Monday, August 8, 2022

Local deer population suffer from this disease annually, but is it something to be concerned about?

A deer with HD will experience common symptoms such as a swollen neck and head, lethargy, and loss of weight. (WYDaily/Photo by Dan Lovelace, Department of Wildlife Resources Department Biologist)

While humans deal with flu season each year, the white-tailed deer experience a disease called Hemorrhagic Disease of HD.

The College of William and Mary recently reported cases of deer deaths in the College Woods in a news release earlier this month.

The disease is spread by tiny biting flies commonly known as midges, also locally called sand gnats, no-see-ums, and punkies.

The flies become increasingly worse depending on how wet the summers are, and 2020 had an extremely damp summer.

HD usually occurs from the end of summer throughout the beginning of fall, relating to the abundance of the biting midges.

Freezing weather accompanied by winter usually kills the midges, bringing a sudden end to HD outbreaks, according to the Department of Wildlife Resources.

“We get this disease every single year, and especially in the eastern part of the state it’s pretty common,” said Katie Martin, deer, bear, and turkey biologist for the Virginia Department of Wildlife Resources.

Martin added at least 10 deer suspected of having HD have been reported in the Kingsmill area. The Department of Wildlife Resources have received at least 45 reports of HD from 26 counties across the state.

The good thing is the disease isn’t contagious like the flu or COVID-19. It cannot be spread from a carcass or another infected deer.
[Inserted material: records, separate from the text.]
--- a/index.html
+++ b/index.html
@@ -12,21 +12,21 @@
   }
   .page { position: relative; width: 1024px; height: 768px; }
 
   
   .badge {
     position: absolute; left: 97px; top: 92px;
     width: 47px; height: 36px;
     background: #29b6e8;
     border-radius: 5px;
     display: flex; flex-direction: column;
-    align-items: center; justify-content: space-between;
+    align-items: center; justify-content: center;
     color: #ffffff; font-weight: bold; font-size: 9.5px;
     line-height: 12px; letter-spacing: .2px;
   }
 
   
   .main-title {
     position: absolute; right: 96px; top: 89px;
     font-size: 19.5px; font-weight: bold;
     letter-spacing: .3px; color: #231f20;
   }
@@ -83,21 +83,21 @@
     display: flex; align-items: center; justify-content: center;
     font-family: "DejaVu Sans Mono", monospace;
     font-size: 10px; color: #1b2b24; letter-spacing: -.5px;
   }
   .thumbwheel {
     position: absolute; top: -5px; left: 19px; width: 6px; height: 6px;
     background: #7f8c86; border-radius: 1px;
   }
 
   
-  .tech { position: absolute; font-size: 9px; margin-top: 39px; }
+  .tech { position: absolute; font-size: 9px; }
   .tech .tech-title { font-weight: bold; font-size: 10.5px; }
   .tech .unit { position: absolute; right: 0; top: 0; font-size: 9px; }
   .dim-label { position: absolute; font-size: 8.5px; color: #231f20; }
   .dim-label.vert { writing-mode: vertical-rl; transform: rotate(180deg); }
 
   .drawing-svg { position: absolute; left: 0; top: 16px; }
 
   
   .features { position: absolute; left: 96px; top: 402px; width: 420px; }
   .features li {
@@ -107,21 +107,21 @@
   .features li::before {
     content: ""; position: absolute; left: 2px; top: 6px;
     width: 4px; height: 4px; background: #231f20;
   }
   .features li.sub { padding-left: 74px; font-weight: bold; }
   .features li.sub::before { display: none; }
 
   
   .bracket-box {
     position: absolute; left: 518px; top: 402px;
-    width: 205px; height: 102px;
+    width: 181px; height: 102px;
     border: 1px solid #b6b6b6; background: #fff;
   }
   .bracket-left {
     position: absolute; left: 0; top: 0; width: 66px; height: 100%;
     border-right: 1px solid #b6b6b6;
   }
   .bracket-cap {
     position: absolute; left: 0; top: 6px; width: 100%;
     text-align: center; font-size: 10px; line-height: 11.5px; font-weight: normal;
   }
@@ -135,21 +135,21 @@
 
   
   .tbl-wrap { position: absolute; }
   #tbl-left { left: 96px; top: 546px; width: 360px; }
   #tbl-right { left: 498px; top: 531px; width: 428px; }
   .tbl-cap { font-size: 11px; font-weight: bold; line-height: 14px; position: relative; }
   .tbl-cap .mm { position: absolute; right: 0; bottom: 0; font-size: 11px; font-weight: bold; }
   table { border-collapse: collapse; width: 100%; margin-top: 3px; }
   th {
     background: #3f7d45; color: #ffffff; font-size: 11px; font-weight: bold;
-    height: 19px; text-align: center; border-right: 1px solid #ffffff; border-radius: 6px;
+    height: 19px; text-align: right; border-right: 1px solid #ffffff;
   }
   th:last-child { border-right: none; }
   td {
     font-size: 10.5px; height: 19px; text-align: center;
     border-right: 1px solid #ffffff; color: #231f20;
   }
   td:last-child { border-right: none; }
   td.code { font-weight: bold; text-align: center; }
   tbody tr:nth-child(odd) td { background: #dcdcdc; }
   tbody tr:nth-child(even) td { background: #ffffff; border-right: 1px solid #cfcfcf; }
In order for a deer to get infected, they must be bitten by the midges carrying the virus.

Martin said the disease only affects hooved animals, and can affect livestock like cattle and sheep but to a lesser extent.
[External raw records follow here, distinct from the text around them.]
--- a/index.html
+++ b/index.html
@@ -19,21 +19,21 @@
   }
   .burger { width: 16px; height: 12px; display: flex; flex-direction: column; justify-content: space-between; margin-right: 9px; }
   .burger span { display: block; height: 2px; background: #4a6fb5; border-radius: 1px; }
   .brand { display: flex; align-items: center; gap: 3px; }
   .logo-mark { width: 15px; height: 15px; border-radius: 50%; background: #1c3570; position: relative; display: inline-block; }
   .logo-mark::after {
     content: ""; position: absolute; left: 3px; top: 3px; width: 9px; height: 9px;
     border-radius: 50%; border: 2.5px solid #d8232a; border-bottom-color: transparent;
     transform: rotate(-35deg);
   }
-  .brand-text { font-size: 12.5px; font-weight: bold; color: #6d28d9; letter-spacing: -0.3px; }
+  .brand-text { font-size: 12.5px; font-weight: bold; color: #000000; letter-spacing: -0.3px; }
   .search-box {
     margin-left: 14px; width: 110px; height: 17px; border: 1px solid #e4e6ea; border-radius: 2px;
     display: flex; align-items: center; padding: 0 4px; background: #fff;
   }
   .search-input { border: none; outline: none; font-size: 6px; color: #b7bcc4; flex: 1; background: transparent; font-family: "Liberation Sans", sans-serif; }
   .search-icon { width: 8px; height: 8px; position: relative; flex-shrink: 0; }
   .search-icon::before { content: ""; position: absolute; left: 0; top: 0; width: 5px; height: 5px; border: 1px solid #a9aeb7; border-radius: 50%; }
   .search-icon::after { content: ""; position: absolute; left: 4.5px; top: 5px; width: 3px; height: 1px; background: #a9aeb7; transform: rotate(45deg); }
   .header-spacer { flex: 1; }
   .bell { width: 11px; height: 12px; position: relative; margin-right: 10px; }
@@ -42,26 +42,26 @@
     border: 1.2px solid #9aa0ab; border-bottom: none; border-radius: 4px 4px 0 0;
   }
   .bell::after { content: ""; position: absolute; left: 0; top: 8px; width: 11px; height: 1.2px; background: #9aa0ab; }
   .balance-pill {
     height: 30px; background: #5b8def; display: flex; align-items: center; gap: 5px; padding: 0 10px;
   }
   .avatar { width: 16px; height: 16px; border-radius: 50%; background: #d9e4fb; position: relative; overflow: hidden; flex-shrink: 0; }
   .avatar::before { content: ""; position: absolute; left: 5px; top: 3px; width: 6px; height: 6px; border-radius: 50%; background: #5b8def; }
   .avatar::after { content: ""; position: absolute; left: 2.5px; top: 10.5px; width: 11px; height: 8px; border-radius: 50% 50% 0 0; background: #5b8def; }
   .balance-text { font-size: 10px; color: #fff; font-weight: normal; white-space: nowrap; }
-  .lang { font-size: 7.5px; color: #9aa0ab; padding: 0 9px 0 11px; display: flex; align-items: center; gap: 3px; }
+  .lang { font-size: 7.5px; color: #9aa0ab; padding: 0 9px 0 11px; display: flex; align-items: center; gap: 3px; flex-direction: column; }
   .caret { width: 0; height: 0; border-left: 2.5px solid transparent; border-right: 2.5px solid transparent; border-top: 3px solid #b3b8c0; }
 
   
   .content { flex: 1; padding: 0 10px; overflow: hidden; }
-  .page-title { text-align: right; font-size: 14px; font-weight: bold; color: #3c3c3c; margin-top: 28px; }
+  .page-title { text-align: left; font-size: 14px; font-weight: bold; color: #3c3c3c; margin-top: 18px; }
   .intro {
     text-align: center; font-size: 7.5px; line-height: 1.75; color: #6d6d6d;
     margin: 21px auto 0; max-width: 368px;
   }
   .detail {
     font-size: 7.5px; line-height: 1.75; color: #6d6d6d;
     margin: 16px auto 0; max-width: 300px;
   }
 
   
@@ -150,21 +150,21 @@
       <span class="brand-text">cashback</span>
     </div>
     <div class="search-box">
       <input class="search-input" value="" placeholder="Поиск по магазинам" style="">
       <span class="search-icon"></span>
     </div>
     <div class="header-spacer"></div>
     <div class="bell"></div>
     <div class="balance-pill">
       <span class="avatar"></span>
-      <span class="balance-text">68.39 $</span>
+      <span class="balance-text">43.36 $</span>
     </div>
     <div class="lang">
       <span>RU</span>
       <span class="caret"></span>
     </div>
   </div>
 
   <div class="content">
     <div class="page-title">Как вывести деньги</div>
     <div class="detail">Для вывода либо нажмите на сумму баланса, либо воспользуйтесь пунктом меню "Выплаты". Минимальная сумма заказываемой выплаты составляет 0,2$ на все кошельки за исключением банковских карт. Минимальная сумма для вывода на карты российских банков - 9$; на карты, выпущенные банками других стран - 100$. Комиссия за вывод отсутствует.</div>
It’s also not dangerous to pets or people.

“It’s not dangerous to humans, so we can’t pick it up,” Martin said. “You can’t get it from being around a deer or touching a deer who has had it.”
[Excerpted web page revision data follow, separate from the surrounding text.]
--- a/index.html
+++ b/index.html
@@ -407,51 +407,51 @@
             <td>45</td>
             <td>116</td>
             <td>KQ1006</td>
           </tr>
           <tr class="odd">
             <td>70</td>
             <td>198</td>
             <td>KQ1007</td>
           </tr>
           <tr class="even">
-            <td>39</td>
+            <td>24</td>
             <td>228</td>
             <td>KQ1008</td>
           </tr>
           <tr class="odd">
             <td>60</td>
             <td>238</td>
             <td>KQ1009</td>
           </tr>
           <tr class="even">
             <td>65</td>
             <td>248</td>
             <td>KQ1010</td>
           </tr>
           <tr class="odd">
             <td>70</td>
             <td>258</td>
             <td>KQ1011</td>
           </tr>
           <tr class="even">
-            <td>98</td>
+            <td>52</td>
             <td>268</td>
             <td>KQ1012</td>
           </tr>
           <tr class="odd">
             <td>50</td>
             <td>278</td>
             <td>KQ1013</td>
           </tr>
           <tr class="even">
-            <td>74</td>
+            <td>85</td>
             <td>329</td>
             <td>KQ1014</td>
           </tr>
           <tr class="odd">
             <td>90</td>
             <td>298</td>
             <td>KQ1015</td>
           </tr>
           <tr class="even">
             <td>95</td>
While humans and other animals are in the clear, the disease can be horrible for the deer. Symptoms for them include swollen head, neck, tongue, or eyelids, fever, lethargy, or difficulty breathing.

There is unfortunately no treatment for HD nor is there a way to prevent the spread.

“A lot of deer do survive it,” Martin said. “If they’re able to settle down somewhere, stay in a cool spot, and get some water, a lot of them will actually survive and get over it. Unfortunately, a lot do succumb to it and end up dying from it.”

Martin said the disease should not affect populations too severely nor will it affect populations for hunting.

So what should you do if you come across a deer suspected of having HD?

The Department of Wildlife Resources advises people not to contact, disturb, kill, or remove the animals.

Diseased animals should be reported to the department with the approximate location of the animal by calling 804-829-6580.